Nationally, an average Walmart store produces $66.7 million in sales. Let’s round that down to $50 million since we know this store was underperforming. Then cut that in half again as a lot of Walmart’s sales are tax exempt, items like food consumed at home and personal pharmaceuticals. So if this Walmart is currently producing $25 million a year in taxable retail sales, it’s been generating $500,000 a year in sales tax for the city of Lafayette.
Lafayette won’t lose all of that revenue, as some of those sales will stay in the city, but it’s plausible that half of those dollars could migrate from the city of Lafayette’s balance sheet to Carencro’s. And it’s actually even better than that for Carencro, as the city sales tax there is 3 percent, while Lafayette’s is 2 percent. Carencro may add hundreds of thousands of dollars in sales tax revenue while the city of Lafayette subtracts hundreds of thousands from its tax rolls.

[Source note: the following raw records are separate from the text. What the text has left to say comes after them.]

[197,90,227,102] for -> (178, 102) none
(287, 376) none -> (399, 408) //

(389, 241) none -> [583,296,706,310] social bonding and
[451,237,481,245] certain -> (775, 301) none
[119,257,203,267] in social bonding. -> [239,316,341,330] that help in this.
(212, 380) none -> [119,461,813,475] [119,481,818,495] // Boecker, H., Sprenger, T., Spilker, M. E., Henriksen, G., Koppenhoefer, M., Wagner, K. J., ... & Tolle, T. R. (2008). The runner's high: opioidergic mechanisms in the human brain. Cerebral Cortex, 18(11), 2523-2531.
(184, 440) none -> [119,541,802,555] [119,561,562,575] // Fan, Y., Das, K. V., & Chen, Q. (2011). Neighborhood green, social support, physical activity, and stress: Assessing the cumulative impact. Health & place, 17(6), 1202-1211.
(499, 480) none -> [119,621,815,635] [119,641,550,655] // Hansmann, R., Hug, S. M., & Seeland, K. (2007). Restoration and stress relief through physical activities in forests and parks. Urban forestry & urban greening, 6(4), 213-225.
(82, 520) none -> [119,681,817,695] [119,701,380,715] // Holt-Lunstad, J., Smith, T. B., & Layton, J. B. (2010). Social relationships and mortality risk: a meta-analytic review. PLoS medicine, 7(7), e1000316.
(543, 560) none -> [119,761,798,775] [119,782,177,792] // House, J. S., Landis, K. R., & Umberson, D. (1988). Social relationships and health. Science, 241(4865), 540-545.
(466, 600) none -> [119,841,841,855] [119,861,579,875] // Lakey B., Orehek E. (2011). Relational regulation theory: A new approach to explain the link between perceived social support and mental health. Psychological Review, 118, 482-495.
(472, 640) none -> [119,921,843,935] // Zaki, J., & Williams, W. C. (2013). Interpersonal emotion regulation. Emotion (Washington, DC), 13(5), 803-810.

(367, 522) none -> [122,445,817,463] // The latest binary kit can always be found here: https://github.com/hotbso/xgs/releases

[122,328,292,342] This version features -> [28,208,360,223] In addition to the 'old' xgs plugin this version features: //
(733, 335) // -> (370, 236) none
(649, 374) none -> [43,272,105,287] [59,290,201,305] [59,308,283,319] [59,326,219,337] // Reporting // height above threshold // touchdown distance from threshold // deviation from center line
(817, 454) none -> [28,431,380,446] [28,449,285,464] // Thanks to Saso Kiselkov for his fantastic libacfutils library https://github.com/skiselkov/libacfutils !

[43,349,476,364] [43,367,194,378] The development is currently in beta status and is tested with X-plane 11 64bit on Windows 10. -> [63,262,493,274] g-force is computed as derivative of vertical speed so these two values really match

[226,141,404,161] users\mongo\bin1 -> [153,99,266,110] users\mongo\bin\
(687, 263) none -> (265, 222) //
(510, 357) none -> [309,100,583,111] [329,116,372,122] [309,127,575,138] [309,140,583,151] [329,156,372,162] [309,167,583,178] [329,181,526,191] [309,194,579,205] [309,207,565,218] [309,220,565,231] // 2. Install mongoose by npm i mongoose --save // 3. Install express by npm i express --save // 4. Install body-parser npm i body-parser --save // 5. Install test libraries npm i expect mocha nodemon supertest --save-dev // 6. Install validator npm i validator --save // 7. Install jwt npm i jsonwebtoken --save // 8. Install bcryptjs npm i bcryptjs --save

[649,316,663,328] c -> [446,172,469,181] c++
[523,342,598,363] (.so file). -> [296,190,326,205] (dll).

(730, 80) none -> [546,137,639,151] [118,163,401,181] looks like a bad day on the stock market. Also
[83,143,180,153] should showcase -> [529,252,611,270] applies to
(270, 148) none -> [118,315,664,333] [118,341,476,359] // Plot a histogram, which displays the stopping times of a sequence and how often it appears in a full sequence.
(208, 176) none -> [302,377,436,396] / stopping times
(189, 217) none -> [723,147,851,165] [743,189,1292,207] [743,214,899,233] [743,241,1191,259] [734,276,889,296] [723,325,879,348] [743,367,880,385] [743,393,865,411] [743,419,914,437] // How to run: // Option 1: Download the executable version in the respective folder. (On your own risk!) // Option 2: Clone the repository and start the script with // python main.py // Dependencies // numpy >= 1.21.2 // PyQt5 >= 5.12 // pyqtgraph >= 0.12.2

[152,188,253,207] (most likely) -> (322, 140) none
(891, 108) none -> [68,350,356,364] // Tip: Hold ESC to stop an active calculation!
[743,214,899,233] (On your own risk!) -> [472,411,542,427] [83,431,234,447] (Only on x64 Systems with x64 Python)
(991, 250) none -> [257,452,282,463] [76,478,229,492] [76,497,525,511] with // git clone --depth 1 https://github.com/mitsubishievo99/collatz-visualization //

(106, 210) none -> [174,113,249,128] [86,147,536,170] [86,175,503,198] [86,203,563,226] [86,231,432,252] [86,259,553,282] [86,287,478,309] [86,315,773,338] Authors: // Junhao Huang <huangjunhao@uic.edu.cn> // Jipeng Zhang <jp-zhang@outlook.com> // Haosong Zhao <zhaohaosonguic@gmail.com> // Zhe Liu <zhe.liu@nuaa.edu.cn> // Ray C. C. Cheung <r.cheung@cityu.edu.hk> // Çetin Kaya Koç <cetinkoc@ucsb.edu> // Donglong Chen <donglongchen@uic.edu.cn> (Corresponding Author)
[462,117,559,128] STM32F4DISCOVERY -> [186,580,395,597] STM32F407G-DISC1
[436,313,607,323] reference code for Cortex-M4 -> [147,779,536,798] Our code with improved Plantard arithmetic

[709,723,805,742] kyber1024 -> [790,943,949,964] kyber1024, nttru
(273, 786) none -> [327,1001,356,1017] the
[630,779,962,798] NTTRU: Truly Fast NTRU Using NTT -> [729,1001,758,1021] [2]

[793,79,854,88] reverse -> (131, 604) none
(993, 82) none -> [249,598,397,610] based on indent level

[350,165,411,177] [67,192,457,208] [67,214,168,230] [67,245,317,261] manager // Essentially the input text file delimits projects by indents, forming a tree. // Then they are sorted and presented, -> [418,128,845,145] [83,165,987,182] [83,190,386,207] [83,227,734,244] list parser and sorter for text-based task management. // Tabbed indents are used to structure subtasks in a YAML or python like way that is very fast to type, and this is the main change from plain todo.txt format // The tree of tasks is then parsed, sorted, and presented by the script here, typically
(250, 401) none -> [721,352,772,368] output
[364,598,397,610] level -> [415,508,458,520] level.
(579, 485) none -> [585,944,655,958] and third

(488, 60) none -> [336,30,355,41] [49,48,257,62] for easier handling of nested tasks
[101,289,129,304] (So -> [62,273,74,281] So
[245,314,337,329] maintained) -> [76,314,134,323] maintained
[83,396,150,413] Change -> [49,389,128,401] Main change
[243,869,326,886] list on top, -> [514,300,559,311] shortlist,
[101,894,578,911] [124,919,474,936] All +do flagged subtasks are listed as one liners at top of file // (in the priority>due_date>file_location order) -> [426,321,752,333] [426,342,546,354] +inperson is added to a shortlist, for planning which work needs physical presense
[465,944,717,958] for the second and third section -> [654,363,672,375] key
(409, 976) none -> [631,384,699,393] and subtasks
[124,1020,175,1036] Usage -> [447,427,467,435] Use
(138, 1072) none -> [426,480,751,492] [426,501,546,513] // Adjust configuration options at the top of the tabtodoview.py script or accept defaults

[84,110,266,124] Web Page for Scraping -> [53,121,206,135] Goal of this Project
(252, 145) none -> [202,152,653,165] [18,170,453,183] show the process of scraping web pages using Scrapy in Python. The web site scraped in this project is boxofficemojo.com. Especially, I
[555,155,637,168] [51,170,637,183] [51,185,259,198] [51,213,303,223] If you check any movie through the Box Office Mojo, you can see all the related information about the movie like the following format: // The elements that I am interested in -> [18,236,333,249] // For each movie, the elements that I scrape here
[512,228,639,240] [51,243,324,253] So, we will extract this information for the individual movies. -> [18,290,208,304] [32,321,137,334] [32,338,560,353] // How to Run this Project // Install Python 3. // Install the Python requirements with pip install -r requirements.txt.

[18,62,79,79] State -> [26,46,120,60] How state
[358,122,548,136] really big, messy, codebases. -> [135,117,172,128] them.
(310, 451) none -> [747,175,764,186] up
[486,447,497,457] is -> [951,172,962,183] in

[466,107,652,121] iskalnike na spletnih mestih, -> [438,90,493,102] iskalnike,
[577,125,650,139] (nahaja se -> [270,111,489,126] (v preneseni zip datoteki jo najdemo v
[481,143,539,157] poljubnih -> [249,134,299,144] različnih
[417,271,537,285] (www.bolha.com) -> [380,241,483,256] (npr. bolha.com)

Property values, in part dependent on that Walmart, will sink.
Declining property tax values will bust a bigger hole in a precarious parish budget. Walmart will likely approach the tax assessor to get the building re-appraised because it’s vacant, as it and other big box retailers have been doing across the country. Last year, this Walmart was assessed with a market value of almost $10 million and generated about $135,000 in city and parish property taxes, $112,000 in parish taxes alone. While the structure will still retain some value, it will likely be cut in half or more, which means tens of thousands of dollars in less property tax revenue every year.
And don’t forget about the domino effect. Walmart is the kind of business that brings a lot of traffic to an area. While some of those surrounding businesses may benefit from not having to compete with Walmart, others will suffer because they can no longer take advantage of the traffic Walmart brought to them. This could hurt their ability to produce taxable sales and ultimately lower property values.
Two downward trends will continue.
At first glance, this may not sound like a lot of lost revenue given that Lafayette Consolidated Government has a budget in the hundreds of millions of dollars, but it becomes much more significant when you realize that this isn’t an isolated case but rather another instance of a very well-defined trend.
Big box retailers have been shutting their doors all across the country the last few years. In Lafayette alone, Sears closed in 2017, Toys R Us in 2018, and now a Walmart in 2019. Every time a major retailer shuts its doors, jobs are lost, access to goods are lost and tax revenue is lost. And we know this trend is only going to continue with brands like JC Penney and Macy’s set to close hundreds more stores across the country.
But that’s not the only trend at play here. The other is the continued degradation of the Northside economy. It’s reached a point where the Northside’s doing so poorly that it can’t even sustain a Walmart. The Acadiana Mall Sears closed because of extreme corporate cost-cutting measures to keep the lights on. Toys R Us closed its Southside store because the corporation was going out of business. Walmart’s doing great nationally; it just couldn’t sell enough stuff at that particular location to justify keeping it open.
This isn’t just about a Walmart closing. It’s about the Northside’s ongoing struggle.
Northside is already littered with empty storefronts. The area has struggled to court investment for decades. Walmart’s decision shines a bright light on issues that have been festering for decades.
What this story is really about is our community’s most vulnerable population being left behind, even as economic fortunes improve elsewhere.